* _EXERCISE GOAL_:
Exactly repeat all the records below, omitting the images they hold.

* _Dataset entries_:
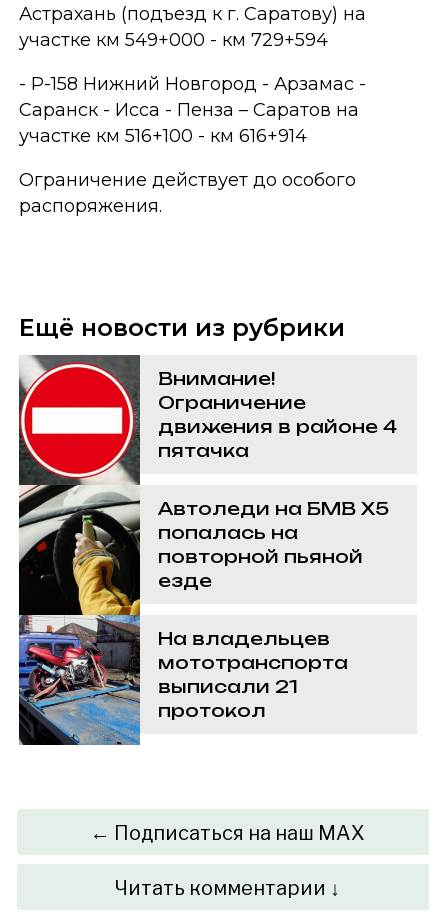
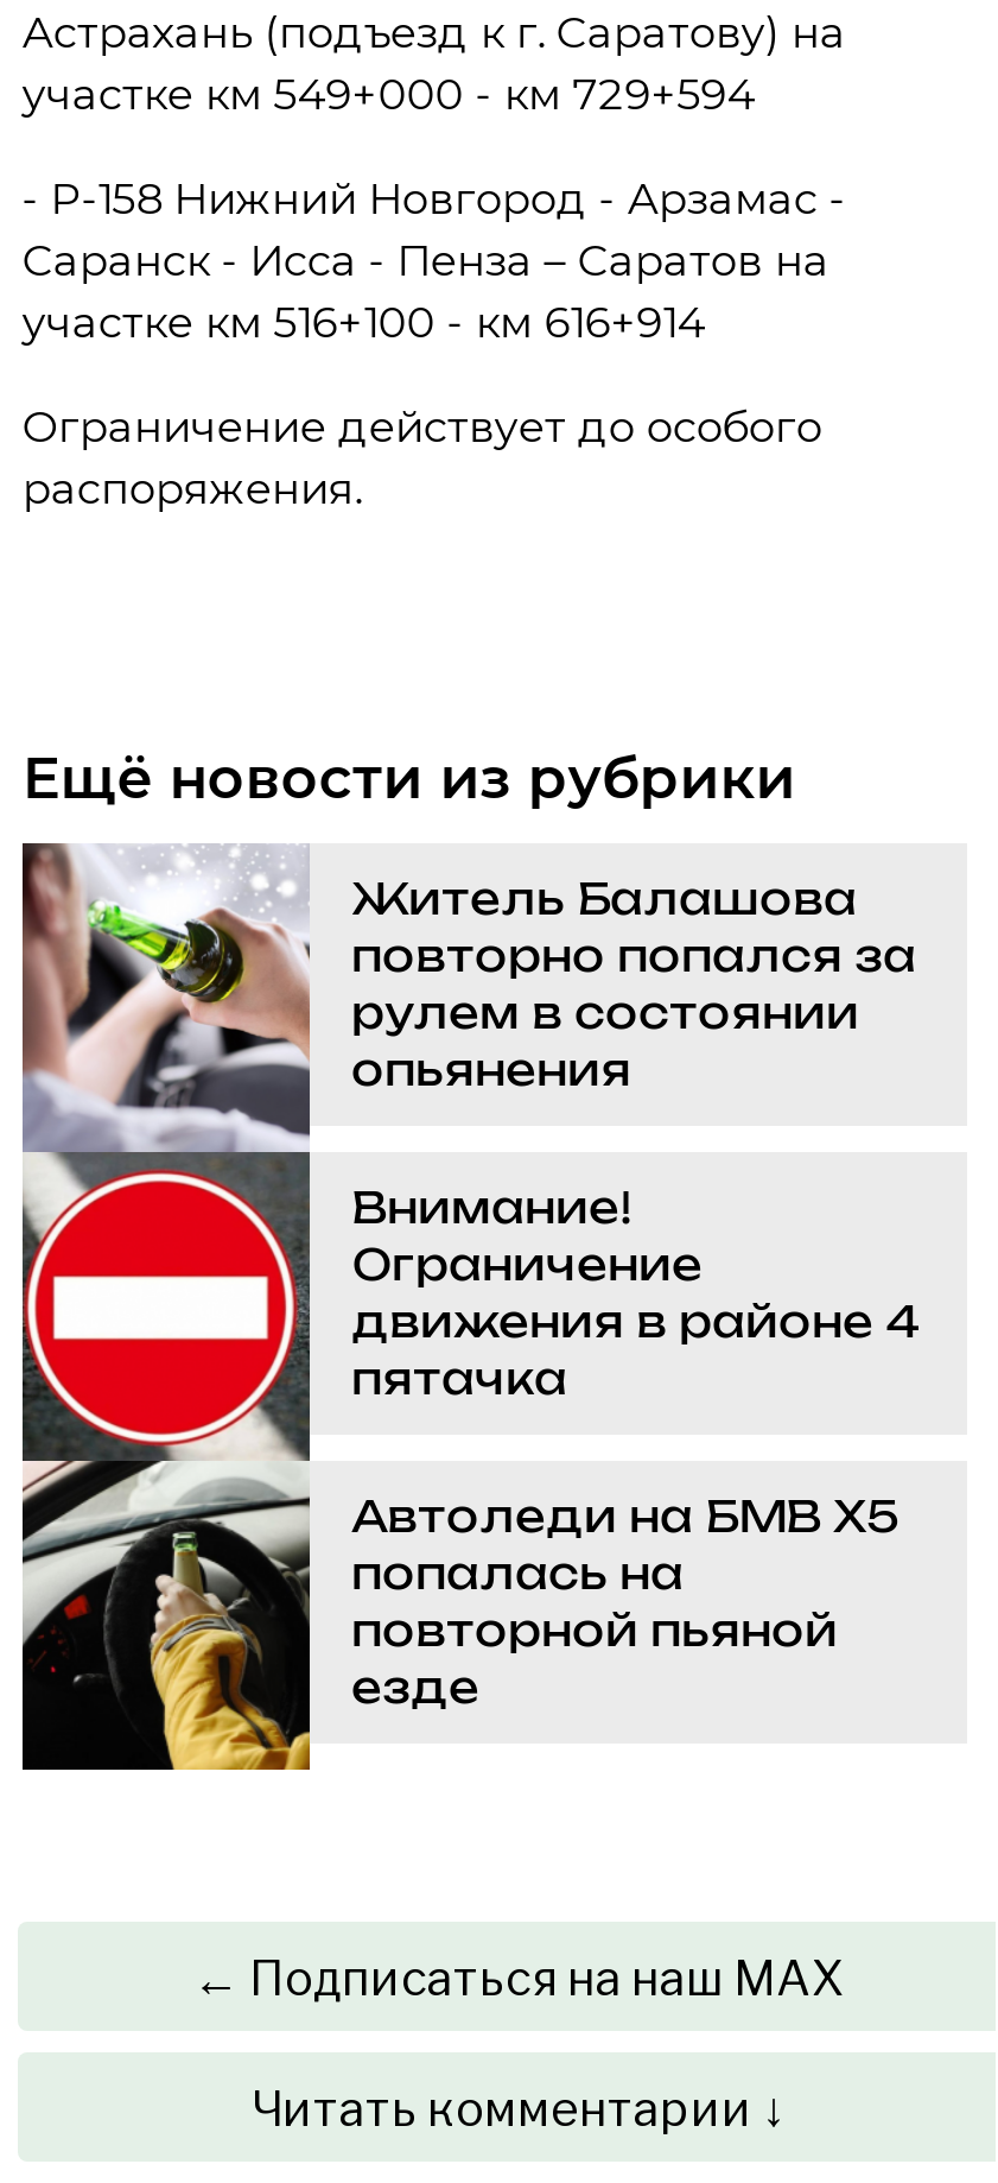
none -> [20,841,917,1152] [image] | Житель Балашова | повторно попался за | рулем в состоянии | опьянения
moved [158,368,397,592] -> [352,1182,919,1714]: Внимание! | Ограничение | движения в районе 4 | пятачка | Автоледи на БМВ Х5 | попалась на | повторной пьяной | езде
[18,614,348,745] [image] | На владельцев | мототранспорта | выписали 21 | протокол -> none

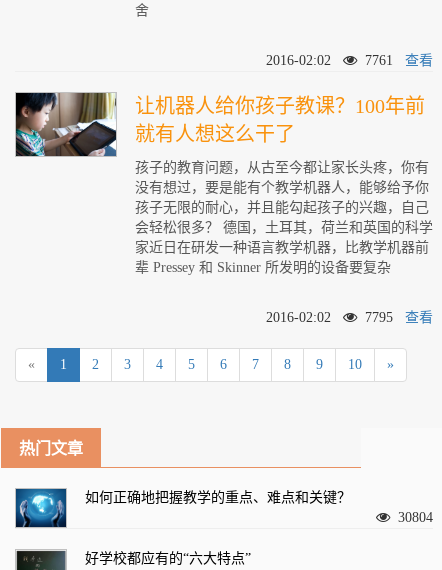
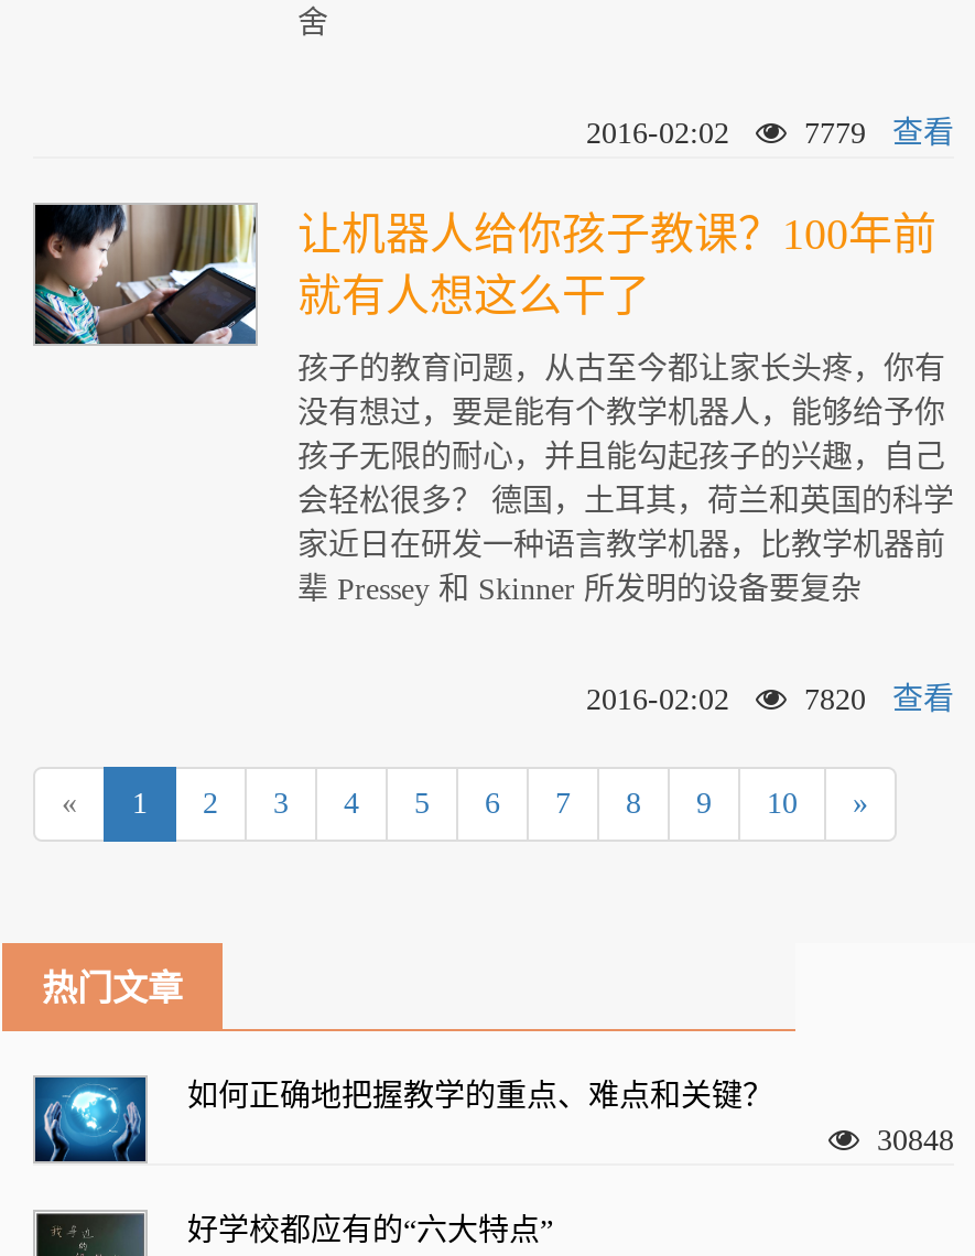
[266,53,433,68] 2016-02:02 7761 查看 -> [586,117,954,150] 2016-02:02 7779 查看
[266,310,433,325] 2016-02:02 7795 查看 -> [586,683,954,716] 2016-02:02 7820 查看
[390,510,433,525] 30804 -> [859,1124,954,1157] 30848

* _ANSWER SPACE_:
none -> [20,841,917,1152] [image] | Житель Балашова | повторно попался за | рулем в состоянии | опьянения
moved [158,368,397,592] -> [352,1182,919,1714]: Внимание! | Ограничение | движения в районе 4 | пятачка | Автоледи на БМВ Х5 | попалась на | повторной пьяной | езде
[18,614,348,745] [image] | На владельцев | мототранспорта | выписали 21 | протокол -> none

[266,53,433,68] 2016-02:02 7761 查看 -> [586,117,954,150] 2016-02:02 7779 查看
[266,310,433,325] 2016-02:02 7795 查看 -> [586,683,954,716] 2016-02:02 7820 查看
[390,510,433,525] 30804 -> [859,1124,954,1157] 30848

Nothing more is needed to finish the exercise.